> [Instructions to follow]: Write out the records once more, exactly, and keep any image out.

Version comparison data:

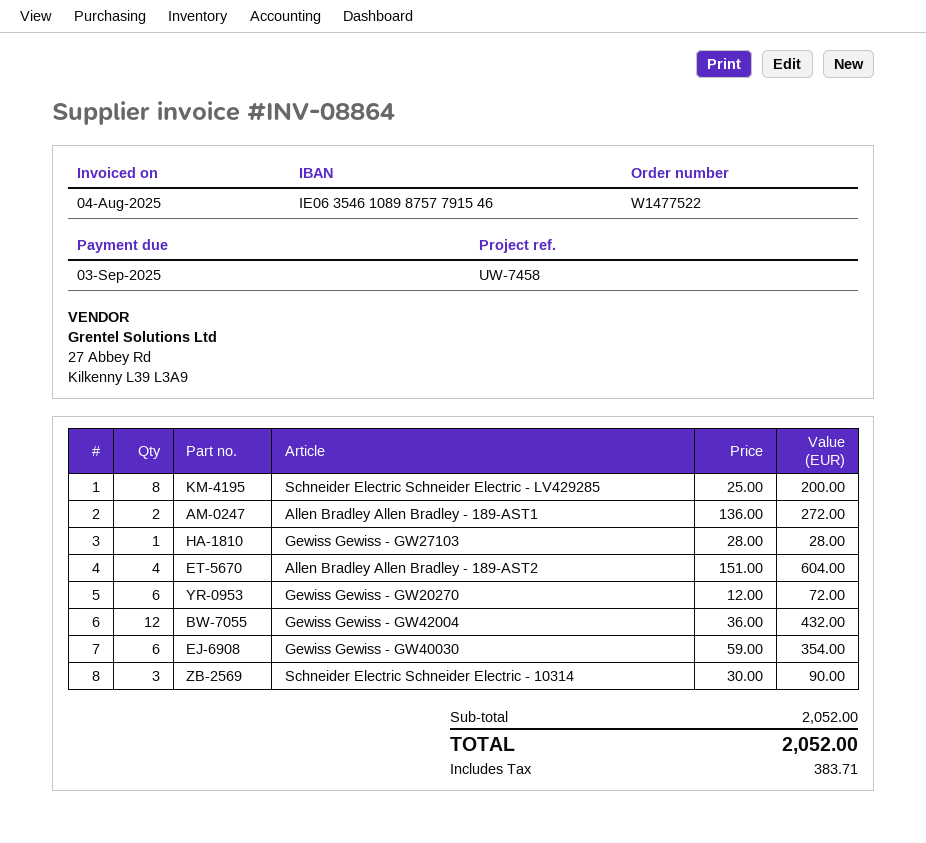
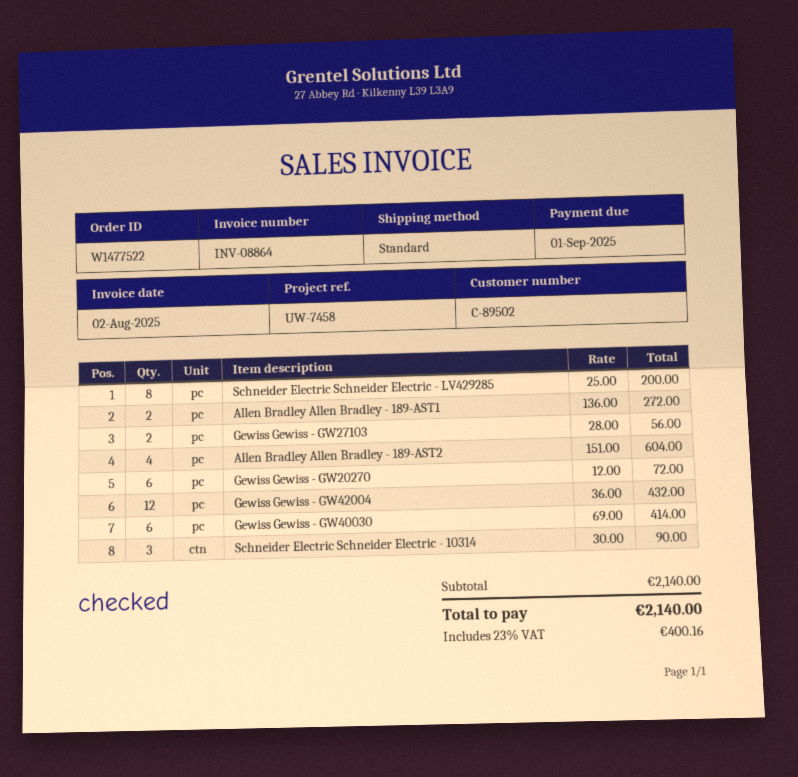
invoice date: 2025-08-04 -> 2025-08-02
due date: 2025-09-03 -> 2025-09-01
Gewiss Gewiss - GW27103: 1 x 28.00 = 28.00 -> 2 x 28.00 = 56.00
Gewiss Gewiss - GW40030: 6 x 59.00 = 354.00 -> 6 x 69.00 = 414.00
subtotal: 2052.00 -> 2140.00
tax: 383.71 -> 400.16
total: 2052.00 -> 2140.00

> [Exercise result]:
invoice date: 2025-08-04 -> 2025-08-02
due date: 2025-09-03 -> 2025-09-01
Gewiss Gewiss - GW27103: 1 x 28.00 = 28.00 -> 2 x 28.00 = 56.00
Gewiss Gewiss - GW40030: 6 x 59.00 = 354.00 -> 6 x 69.00 = 414.00
subtotal: 2052.00 -> 2140.00
tax: 383.71 -> 400.16
total: 2052.00 -> 2140.00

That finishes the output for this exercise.